» **Dataset entries**:
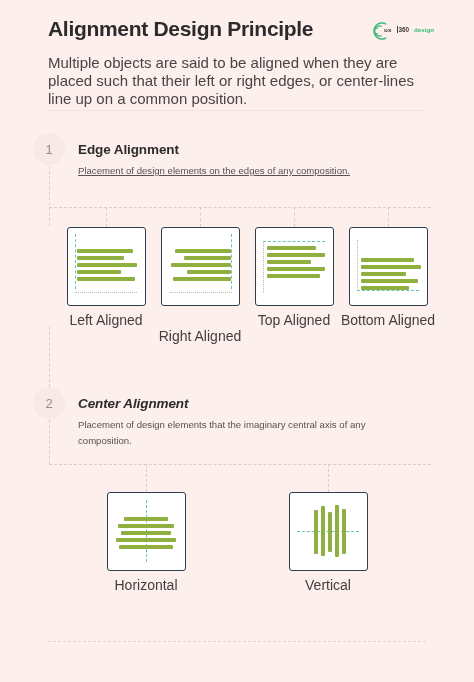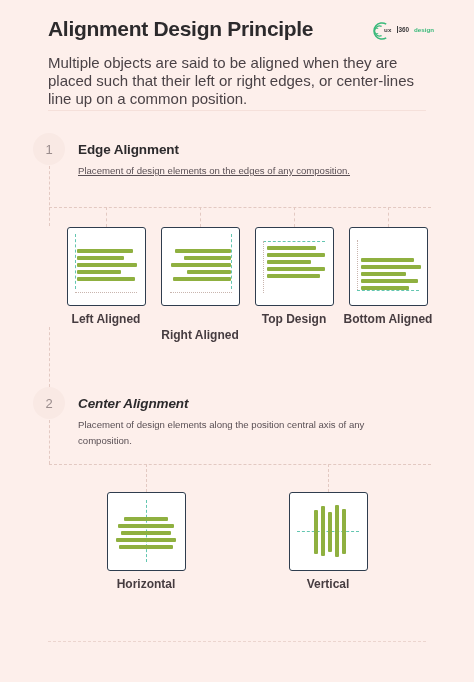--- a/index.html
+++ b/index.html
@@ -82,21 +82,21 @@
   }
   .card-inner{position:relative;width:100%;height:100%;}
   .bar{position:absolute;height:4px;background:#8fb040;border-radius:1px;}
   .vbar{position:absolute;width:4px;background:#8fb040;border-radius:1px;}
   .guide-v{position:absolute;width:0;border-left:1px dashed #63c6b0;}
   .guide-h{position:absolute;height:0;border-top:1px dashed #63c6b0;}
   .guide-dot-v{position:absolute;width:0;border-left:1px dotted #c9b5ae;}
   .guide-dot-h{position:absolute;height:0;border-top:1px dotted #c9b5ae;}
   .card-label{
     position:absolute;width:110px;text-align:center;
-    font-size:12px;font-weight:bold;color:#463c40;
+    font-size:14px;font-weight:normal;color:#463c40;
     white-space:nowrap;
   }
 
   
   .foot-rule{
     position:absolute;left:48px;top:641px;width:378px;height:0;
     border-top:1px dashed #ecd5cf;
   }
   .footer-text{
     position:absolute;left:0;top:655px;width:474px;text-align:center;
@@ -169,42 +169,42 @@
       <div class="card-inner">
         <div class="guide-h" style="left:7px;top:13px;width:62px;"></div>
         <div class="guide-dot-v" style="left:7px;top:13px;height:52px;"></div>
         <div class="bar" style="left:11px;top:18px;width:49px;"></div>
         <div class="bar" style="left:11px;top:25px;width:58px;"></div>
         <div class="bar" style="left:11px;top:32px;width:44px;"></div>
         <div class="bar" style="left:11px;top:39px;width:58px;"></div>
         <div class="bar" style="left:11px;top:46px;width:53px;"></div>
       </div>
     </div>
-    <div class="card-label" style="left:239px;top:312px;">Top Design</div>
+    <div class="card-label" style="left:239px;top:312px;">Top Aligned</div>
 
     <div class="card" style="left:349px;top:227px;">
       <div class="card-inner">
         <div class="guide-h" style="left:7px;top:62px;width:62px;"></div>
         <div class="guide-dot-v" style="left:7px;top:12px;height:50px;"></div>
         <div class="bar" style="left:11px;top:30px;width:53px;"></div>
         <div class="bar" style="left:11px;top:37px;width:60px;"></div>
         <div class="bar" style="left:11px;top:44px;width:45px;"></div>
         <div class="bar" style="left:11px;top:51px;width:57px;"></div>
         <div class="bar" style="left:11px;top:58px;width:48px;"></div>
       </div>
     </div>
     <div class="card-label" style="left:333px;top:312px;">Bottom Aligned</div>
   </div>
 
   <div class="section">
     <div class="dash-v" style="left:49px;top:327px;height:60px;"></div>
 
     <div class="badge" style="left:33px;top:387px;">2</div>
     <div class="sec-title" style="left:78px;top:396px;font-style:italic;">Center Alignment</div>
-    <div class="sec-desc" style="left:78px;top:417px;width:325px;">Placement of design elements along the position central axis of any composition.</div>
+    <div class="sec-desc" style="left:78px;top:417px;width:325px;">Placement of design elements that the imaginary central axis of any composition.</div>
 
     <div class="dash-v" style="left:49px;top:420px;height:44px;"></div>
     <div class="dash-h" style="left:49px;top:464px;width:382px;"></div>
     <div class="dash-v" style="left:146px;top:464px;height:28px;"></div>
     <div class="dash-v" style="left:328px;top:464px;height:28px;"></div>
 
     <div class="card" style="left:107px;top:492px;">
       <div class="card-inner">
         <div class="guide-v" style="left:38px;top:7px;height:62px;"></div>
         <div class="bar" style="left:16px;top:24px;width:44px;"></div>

--

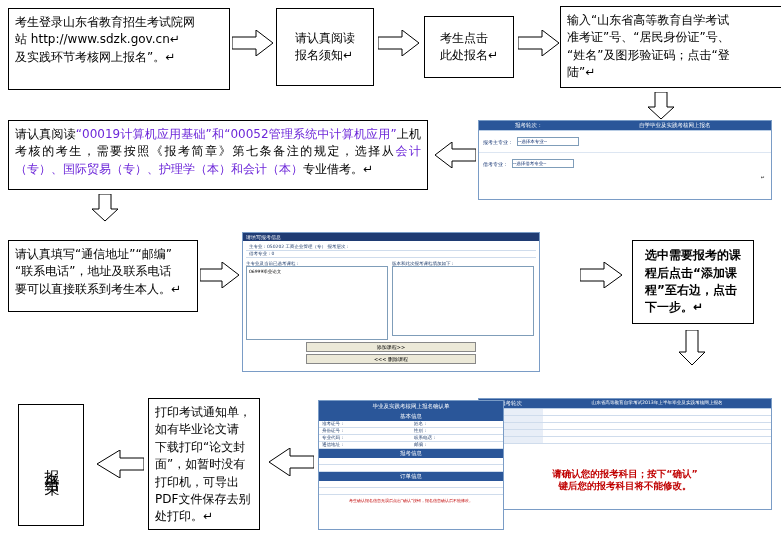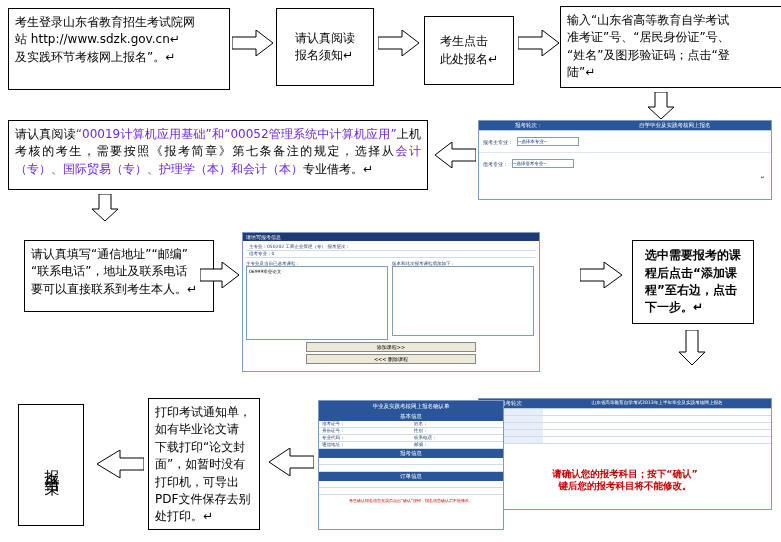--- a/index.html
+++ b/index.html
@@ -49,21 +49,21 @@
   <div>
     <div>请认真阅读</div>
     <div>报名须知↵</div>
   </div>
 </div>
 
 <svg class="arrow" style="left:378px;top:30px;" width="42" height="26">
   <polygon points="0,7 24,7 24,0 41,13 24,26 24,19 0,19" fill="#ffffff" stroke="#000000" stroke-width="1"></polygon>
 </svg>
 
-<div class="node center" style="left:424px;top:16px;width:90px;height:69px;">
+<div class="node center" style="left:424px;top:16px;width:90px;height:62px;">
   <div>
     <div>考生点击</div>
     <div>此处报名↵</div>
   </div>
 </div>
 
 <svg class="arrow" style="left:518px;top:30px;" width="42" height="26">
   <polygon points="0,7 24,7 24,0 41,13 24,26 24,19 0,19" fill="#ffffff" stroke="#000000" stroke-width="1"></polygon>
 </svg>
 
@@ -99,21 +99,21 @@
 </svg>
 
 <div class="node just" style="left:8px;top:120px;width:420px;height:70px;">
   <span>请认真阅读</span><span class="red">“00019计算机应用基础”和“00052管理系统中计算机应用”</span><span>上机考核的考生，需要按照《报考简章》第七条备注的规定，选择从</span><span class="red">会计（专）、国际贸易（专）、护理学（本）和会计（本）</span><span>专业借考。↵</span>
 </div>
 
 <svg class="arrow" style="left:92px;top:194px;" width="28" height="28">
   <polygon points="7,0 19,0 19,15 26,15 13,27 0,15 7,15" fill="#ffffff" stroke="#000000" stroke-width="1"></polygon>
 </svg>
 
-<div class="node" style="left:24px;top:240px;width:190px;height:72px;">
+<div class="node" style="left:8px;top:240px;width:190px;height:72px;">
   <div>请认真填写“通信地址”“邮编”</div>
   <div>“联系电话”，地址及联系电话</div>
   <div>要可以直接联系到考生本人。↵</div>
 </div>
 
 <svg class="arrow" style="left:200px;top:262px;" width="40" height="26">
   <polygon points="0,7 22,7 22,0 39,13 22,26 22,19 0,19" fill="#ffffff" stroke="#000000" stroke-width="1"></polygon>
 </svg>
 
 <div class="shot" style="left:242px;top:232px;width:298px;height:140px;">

» **What you have to do**: If a line in the material above contains the word "background", copy it.

» **Exercise answer**:
   .bar{position:absolute;height:4px;background:#8fb040;border-radius:1px;}
   .vbar{position:absolute;width:4px;background:#8fb040;border-radius:1px;}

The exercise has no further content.